In my experience one of the best ways to stay motivated is to train with a buddy. Find yourself a friend who wants to achieve like you do and wants you to achieve (similar goals or not), they will hold you accountable and you them, they will make you train when you don’t want to, they can be your sounding board when things get tough, they can make the training a more enjoyable experience and make time fly. It can become something you look forward to all day, not a chore that you dread. The same applies when you join a team!! All too often once we all leave high school our involvement in team sports diminishes. I understand that we are not all “team” type of people but it’s hard to get through your daily life without a team to back you up. Anyone have family and friends? They are our “life teams”, there to help us when we need it, to die laughing with, to cry with and to love with. They are our support group, always there when we need them. Imaging having that kind of support with your health and fitness, this is where exercising with a team, a friend, even a personal trainer can be such an advantage. It can give you the edge on Average Joe/Jane sweating away in the gym.
If you are looking to get into some health and fitness or have fallen off the wagon recently, try training with a friend, join a club or fitness group or get yourself a couple of Personal Training sessions. If you would like a trial session, fill out your details on the right and we can contact you to get you started.
To each and every one of you, have a great year and I will see you in the sun.
X-Man out!!
Happy New Year!
Jan 7th
Hi there team, Happy New Year to you all and I hope life is treating you well. As of the 10th of January, Sun Fitness Personal and Group Training is back into full swing.
If you haven’t tried training with Sun Fitness before feel free to enter your details over on the right and get yourself a free trial session.
What have you got to lose?
See you in the sun!! X-man.
6 steps to effective weight loss.
Oct 31st
Hi team, today I want to discuss some key points that I address in my work as a Personal Trainer that I thought worth sharing. Frequently I have people come to me who are looking for change. Some of which include such things like losing weight, getting fit and becoming overall healthier and happier, so I thought I share with you some key points that I recommend to my clients
The big 6……
- Eat less: C’mon X-man, there’s got to be more to it than that!! Sorry folks but it’s pretty simple. One of the most important things involved with weight loss is eating less. If you are looking to loose weight, then simply reduce the size of your meals by about 10 to 20% (don’t go back to the pot for more) and you will see a significant difference over time.
Not only is this method so effective that a medical procedure has been developed to help people achieve this called Laparoscopic adjustable gastric band surgery more commonly referred to Lap Band surgery. This is a procedure that in layman’s terms ties a band around your stomach to let less food in and is usually given to obese people. Lap band surgery can help to achieve eating less but can it change your mental approach to what you eat? Can Lap band surgery change your ability to make better food choices? Is it going to help you eat some fruit when you feel like ice cream? Or choose to eat nothing instead of the chips or party pies that are on offer at a function. Lap band surgery can physically stop you from eating too much but is it addressing the real issue. It comes down to choice and making the correct choices in your life to achieve your goals. - Eat well. Good quality, low fat, sugar free food. A general rule of thumb that I use is that if it comes pre packaged then don’t eat it. What you are looking for is to eat a wide variety of fresh fruit and vegetables, lean proteins e.g. chicken, beef, fish, lamb etc. (If it has eyes than it has protein) and complex carbohydrates, oats, rice, bread, pasta, potatoes etc. Don’t go over board and eat these at the right times, if you want more info on this hit me up on Facebook or at xavier@sunfitness.com.au or contact a dietitian.
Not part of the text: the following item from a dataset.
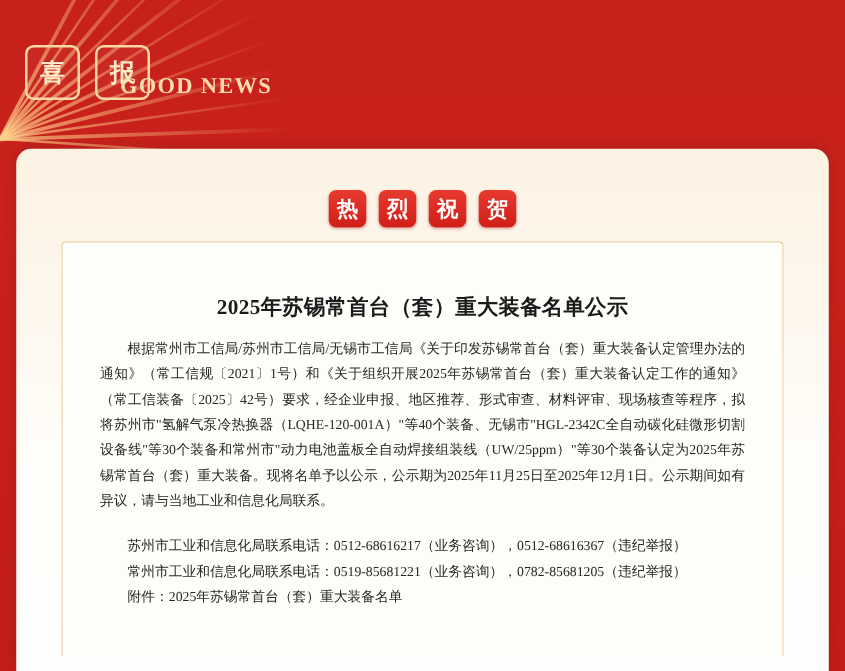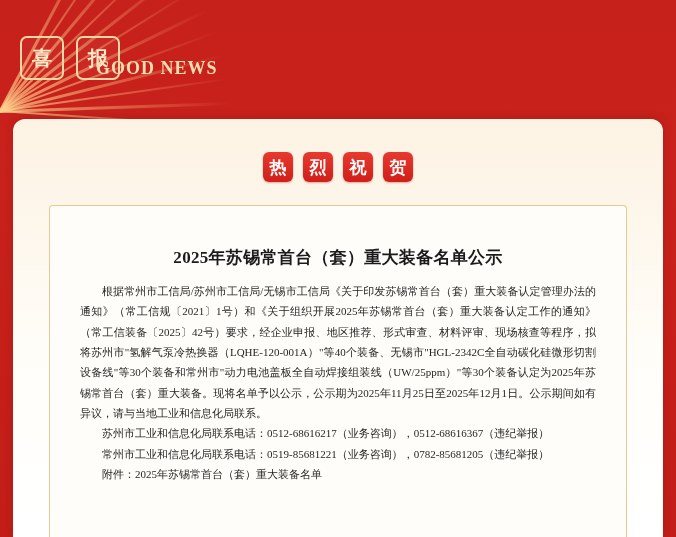"2025年苏锡常首台（套）重大装备名单公示" .inner { top: 86px -> 74px }
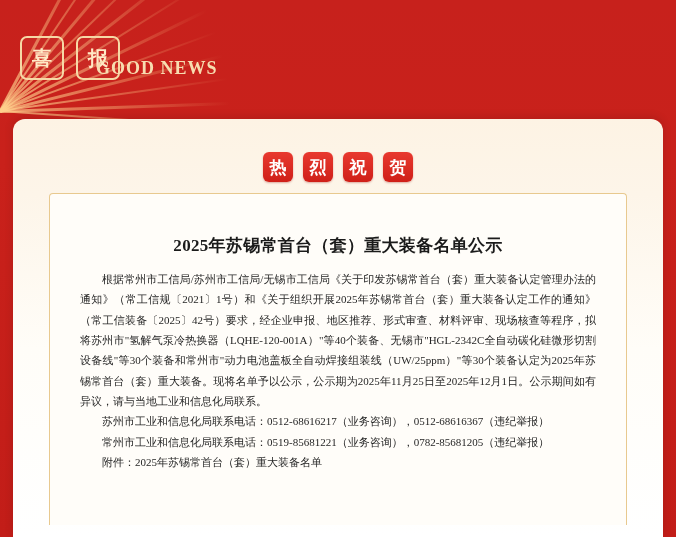"根据常州市工信局/苏州市工信局/无锡市工信局《关于印发苏锡常首台（套）重大装备认" .body-text p { margin: 0 0 0 0 -> 0 0 16px 0 }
- Making life changes and finish what you start. What we are discussing today is about making a change in the way you eat so it will be “life long” not “week long” (The soup diet- I’m sure you’ve heard of it- is a good example of week long). Do you want to loose weight fast only to put it back on just because you are not willing to change your habits for good? In my experience what’s not going to help is soup diets, lemon detox diets, cabbage diets, milkshake diets, the cookie diet (I’ve seen it), diet pills, Atkins diet, grapefruit diet, Diets full stop!! Aaaaarrrrrrrggggggg!!! (A diet infers that it has a start and finish date!!) I have seen it before on many occasions and every time the dieter always ends up stopping because it’s too hard to stick to because of its unrealistic approach and ends up in a worse position mentally and physically as a result. Don’t look for the easy way out! This is fraught with danger and can ultimately lead to failure.

- Move more. Pretty simple really, I would aim to do something every day for a minimum of a half an hour. No excuses! Walking, swimming, bike riding, boxing, gym time, weight training, pt sessions, etc. (For those of you who are active in your work unfortunately that doesn’t count). Don’t have time? Make time!
- Don’t make excuses. They will only hold you back.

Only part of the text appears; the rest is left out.